### Given information
+ + +

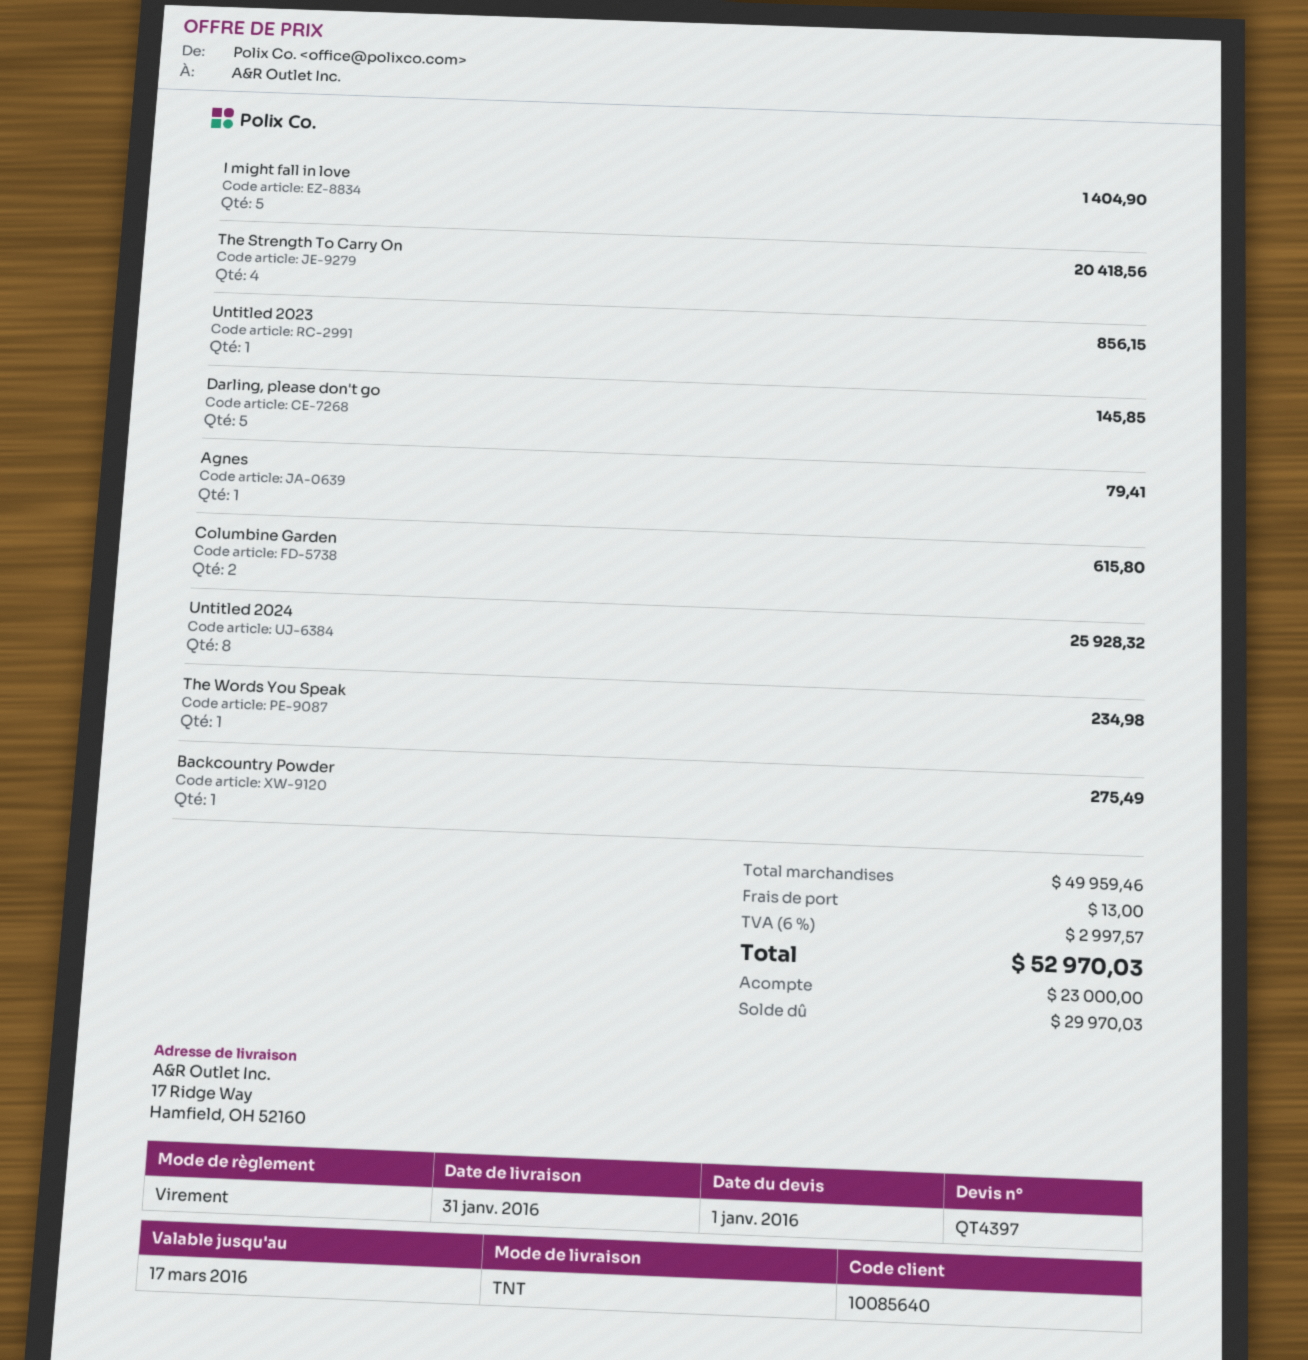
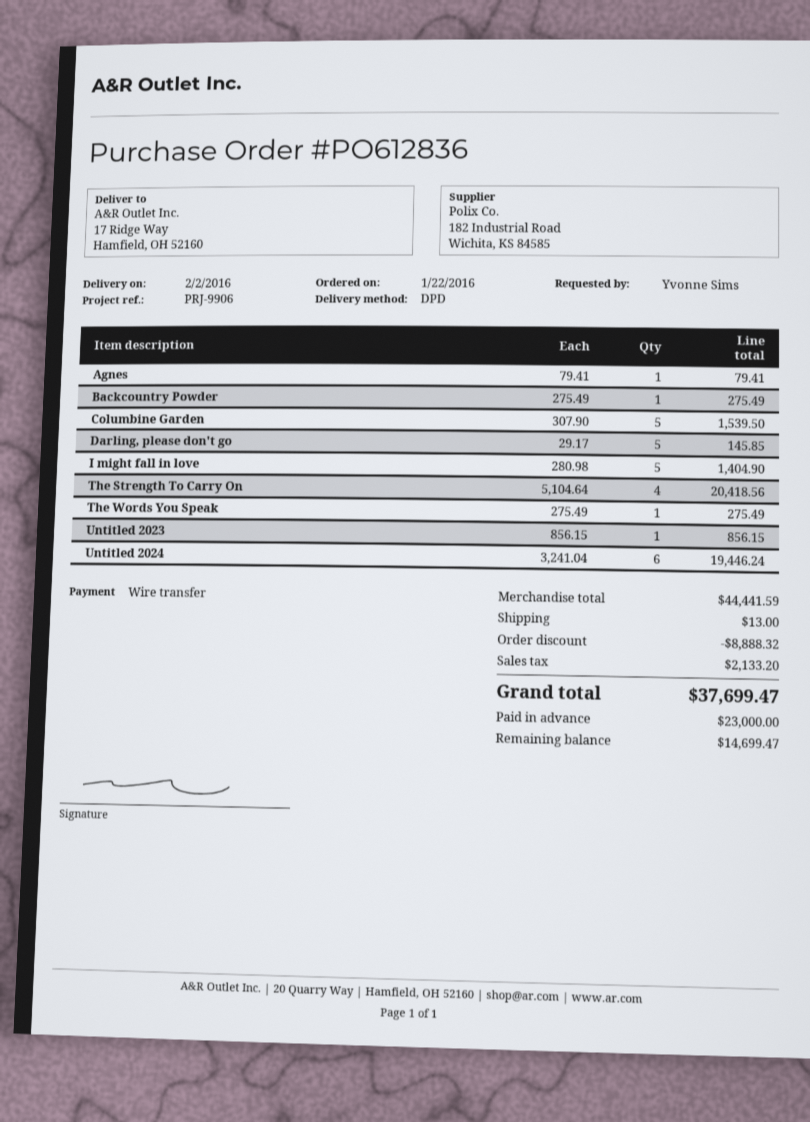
delivery date: 2016-01-31 -> 2016-02-02
shipping method: TNT -> DPD
Columbine Garden: 2 for 615.80 -> 5 for 1539.50
Untitled 2024: 8 for 25928.32 -> 6 for 19446.24
The Words You Speak: 1 for 234.98 -> 1 for 275.49
subtotal: 49959.46 -> 44441.59
discount: none -> 8888.32
tax: 2997.57 -> 2133.20
total: 52970.03 -> 37699.47
balance: 29970.03 -> 14699.47

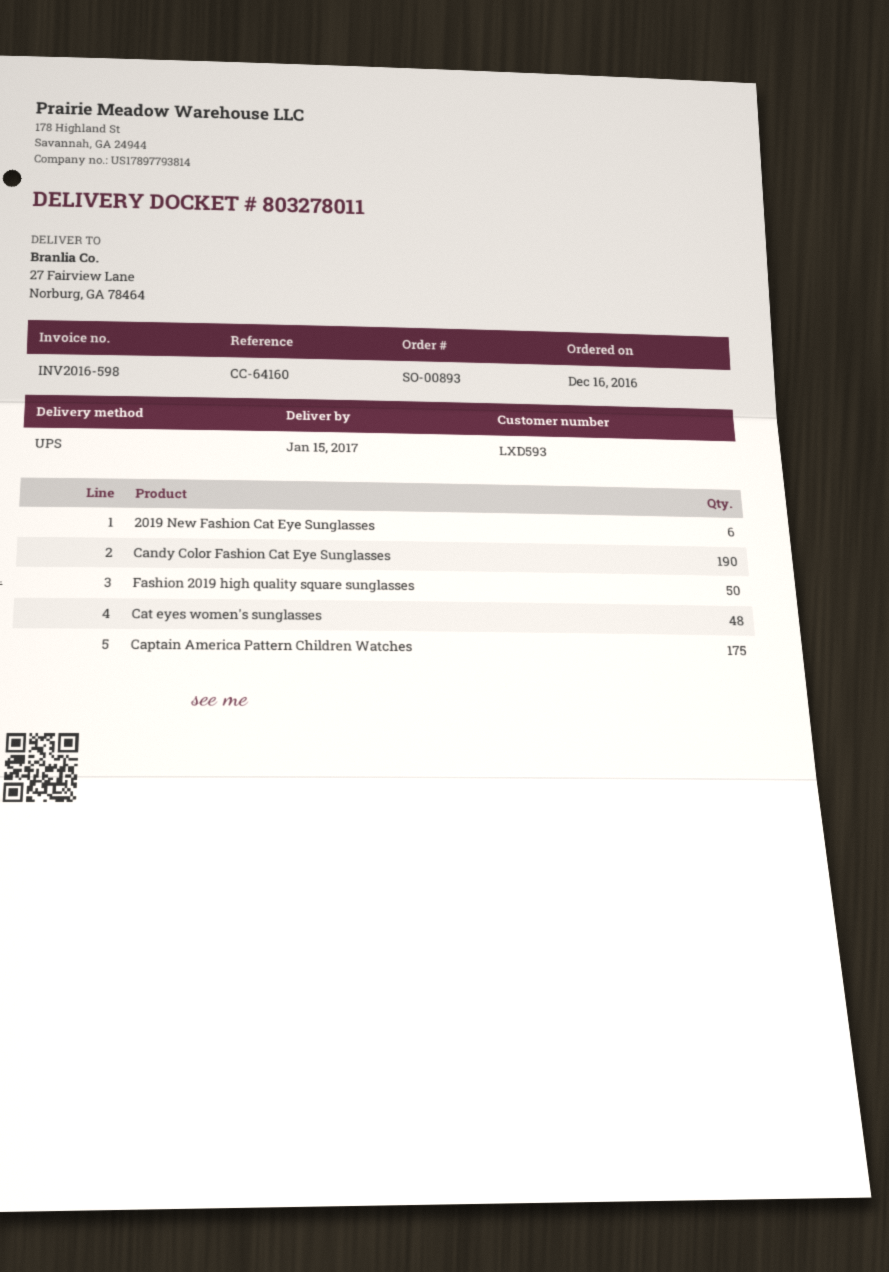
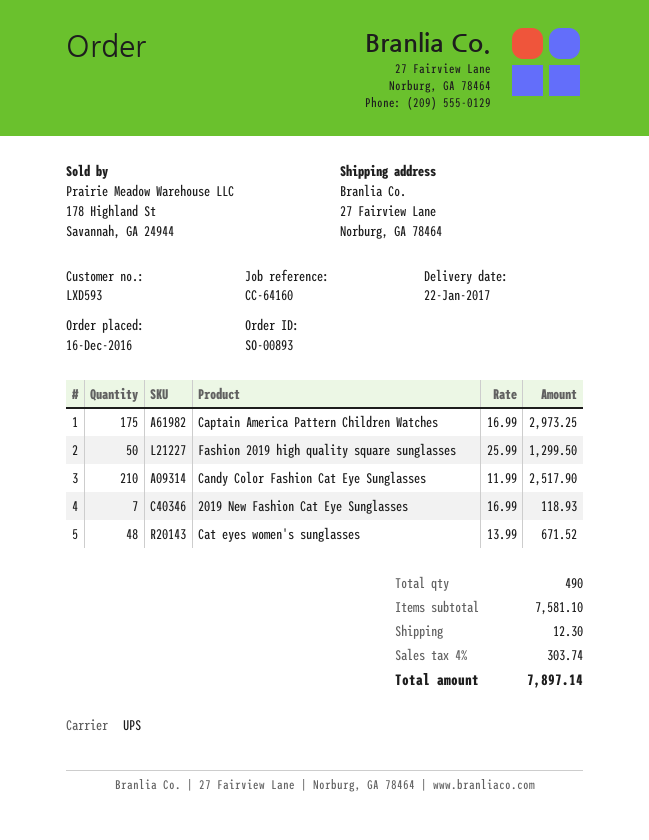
delivery date: 2017-01-15 -> 2017-01-22
2019 New Fashion Cat Eye Sunglasses: 6 -> 7
Candy Color Fashion Cat Eye Sunglasses: 190 -> 210

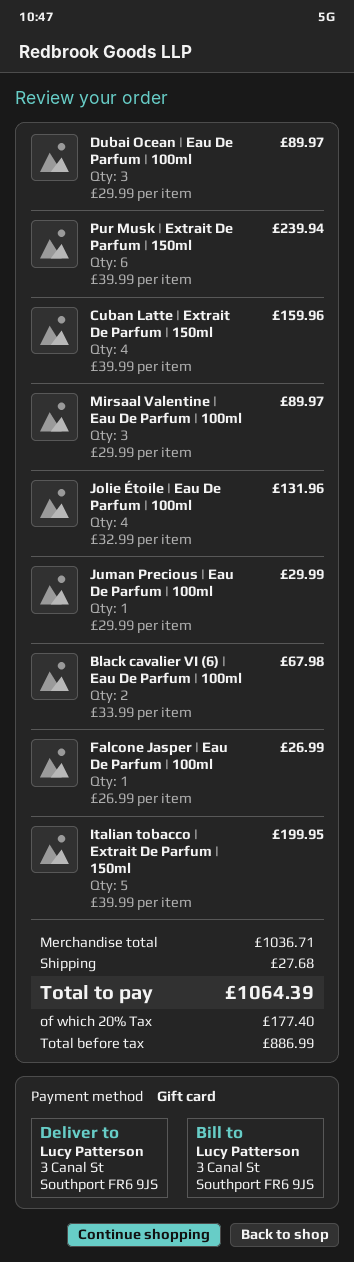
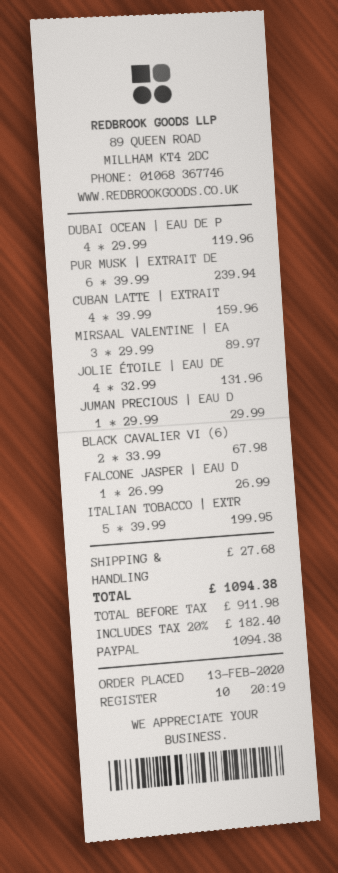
payment method: gift card -> PayPal
Dubai Ocean | Eau De Parfum | 100ml: 3 x 29.99 = 89.97 -> 4 x 29.99 = 119.96
net: 886.99 -> 911.98
tax: 20% = 177.40 -> 20% = 182.40
total: 1064.39 -> 1094.38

+ + +

The answer must be the exact lines from the line with "balance: 29970.03 -> 14699.47" to the final line of the data, both ends included, with no pictures.

balance: 29970.03 -> 14699.47

delivery date: 2017-01-15 -> 2017-01-22
2019 New Fashion Cat Eye Sunglasses: 6 -> 7
Candy Color Fashion Cat Eye Sunglasses: 190 -> 210

payment method: gift card -> PayPal
Dubai Ocean | Eau De Parfum | 100ml: 3 x 29.99 = 89.97 -> 4 x 29.99 = 119.96
net: 886.99 -> 911.98
tax: 20% = 177.40 -> 20% = 182.40
total: 1064.39 -> 1094.38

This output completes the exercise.